ATTRIBUTED TO DOURIS AS PAINTER AND TO PYTHON AS POTTER CIRCA 480 B.C.

Details
AN ATTIC RED-FIGURED KYLIX
attributed to Douris as painter
and to Python as potter
circa 480 b.c.
Tondo: A maenad striding to the right but looking left, clad in a patterned sakkos, a chiton and a swallow-tailed himation, holding an up-ended thyrsos in her left hand and the tail of a cheetah in her right, an inscription to her right praising her beauty, enclosed within a band of single false meander squares alternating with crossed squares

Side A & B: The "Death of Pentheus," one side with the Theban women tearing to pieces their young king, with two women clad in chitons, panther skins knotted around their necks, each gripping an arm and Pentheus' head, his entrails spilling out from his torso, a woman, perhaps Pentheus' mother Agave, clad in a chiton to the left gazing skyward, clutching the king's mantle in her hands, further to the left a fourth woman in a chiton and himation grips a dismembered leg from which a bone protrudes, while to the right a kneeling nude satyr, his bearded face turned frontal, raises his hands in horror at the scene unfolding before him; the other side with a woman to the right wearing a chiton, her face turned frontal, holding Pentheus' thigh in her hands, a woman to her left in a chiton and himation, holding a leg aloft in her left hand, and to the far left a woman clad in a chiton, walking left but turning back, her head facing front, holding a thigh, while, between them, amidst the chaos, Dionysos calmly sits, holding his kantharos in his right hand and a vine branch in his left, looking back at a piping satyr; with palmettes below and on either side of the handles, the stem repaired in antiquity
11½ in. (29.2 cm) diameter
Literature
Guy in Leipen, et al., Glimpses of Excellence, A Selection of Greek Vases and Bronzes from the Elie Borowski Collection, no. 12.
Buitron-Oliver, Douris, A Master-Painter of Athenian Red-Figure Vases, no. 121, pl. 73.
Carpenter, Art and Myth in Ancient Greece, p. 80, no. 134.
Bazant and Berger-Doer, "Pentheus," in LIMC, Vol.
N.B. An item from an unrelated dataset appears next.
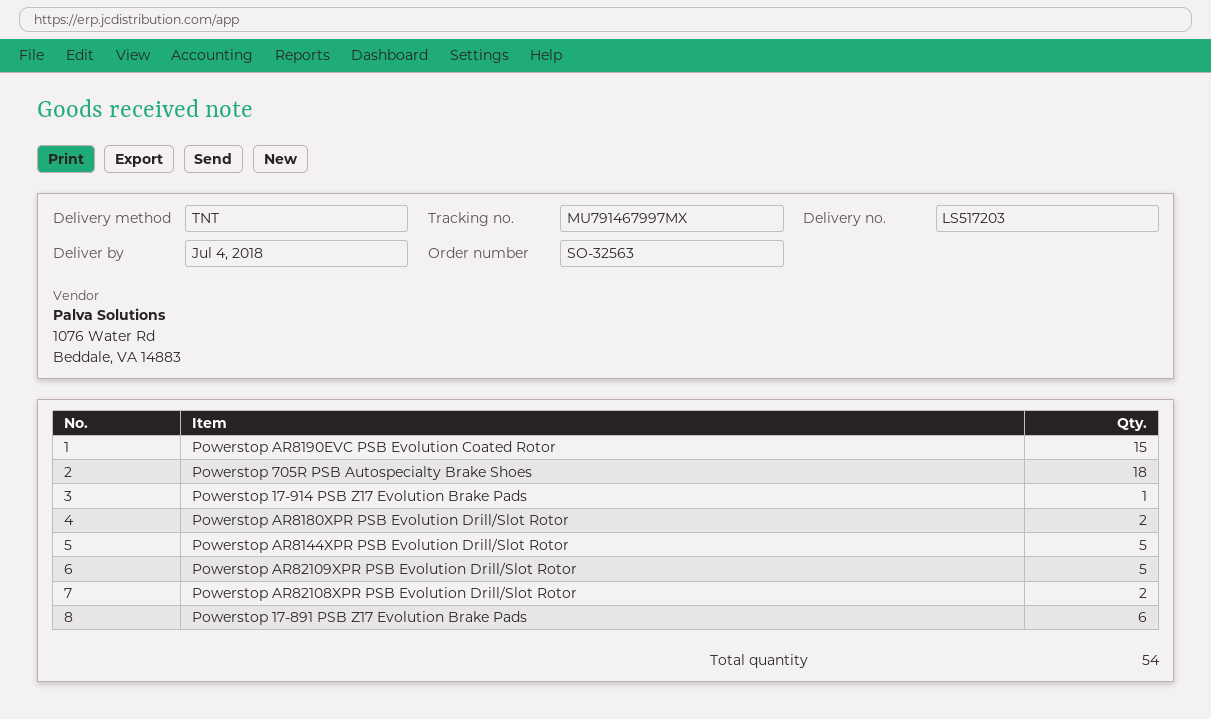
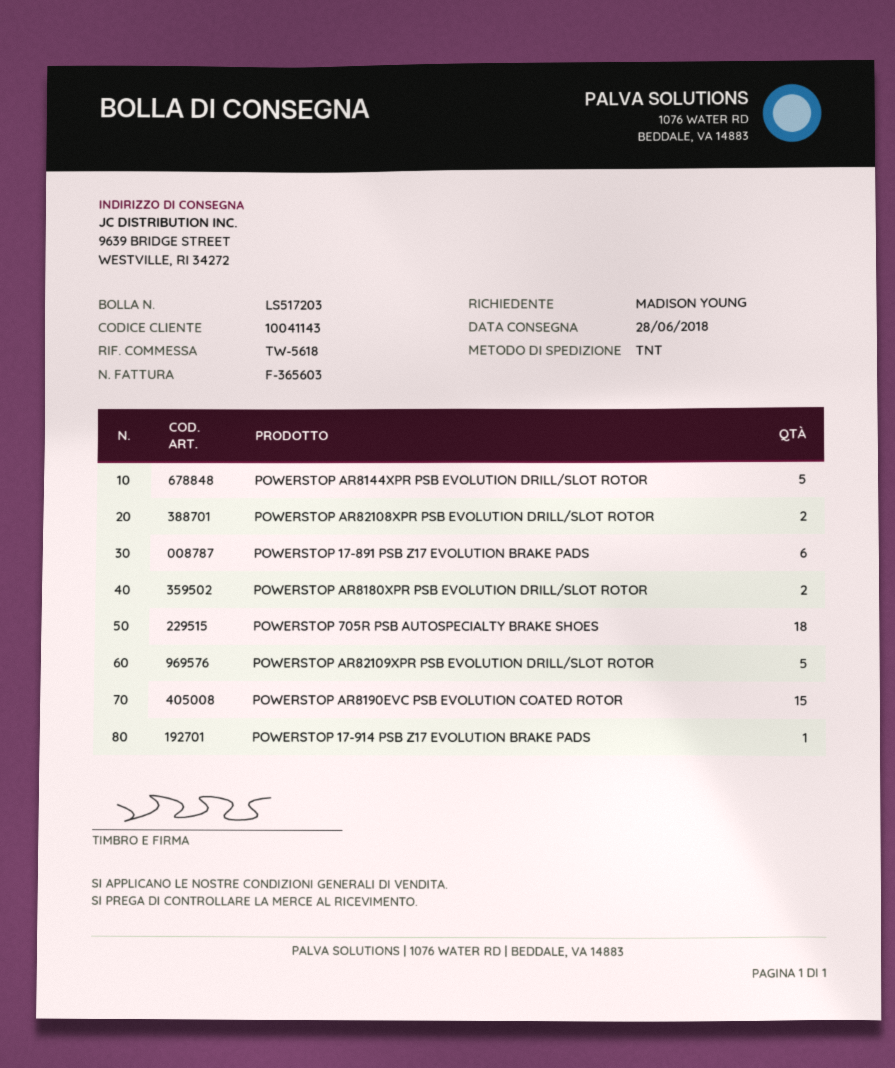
delivery date: 2018-07-04 -> 2018-06-28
VII,1, p. 312, no. 43, Vol. VII,2, p. 259.
Exhibited
Royal Ontario Museum, Toronto, 18 Dec 1984 to 30 June 1985

Lot Essay

Pentheus, the young king of Thebes, affronted Dionysos following the god's conquests in the East by denying his divinity and refusing to let him be worshipped. However, the women of Thebes continued to worship him. When Pentheus attempted to spy on them, he was discovered and subsequently torn to pieces by the women who, in the throws of Dionysian frenzy, mistook him for a beast. It is this moment of Dionysos' revenge that is so graphically presented by Douris.

Guy (op. cit., p. 16) states that "both for quality of drawing and for state of preservation, the Pentheus cup assuredly ranks amongst the finest expressions of Douris's mature art; and a masterly example it is of collaboration between the artist and his long-term associate, the potter Python."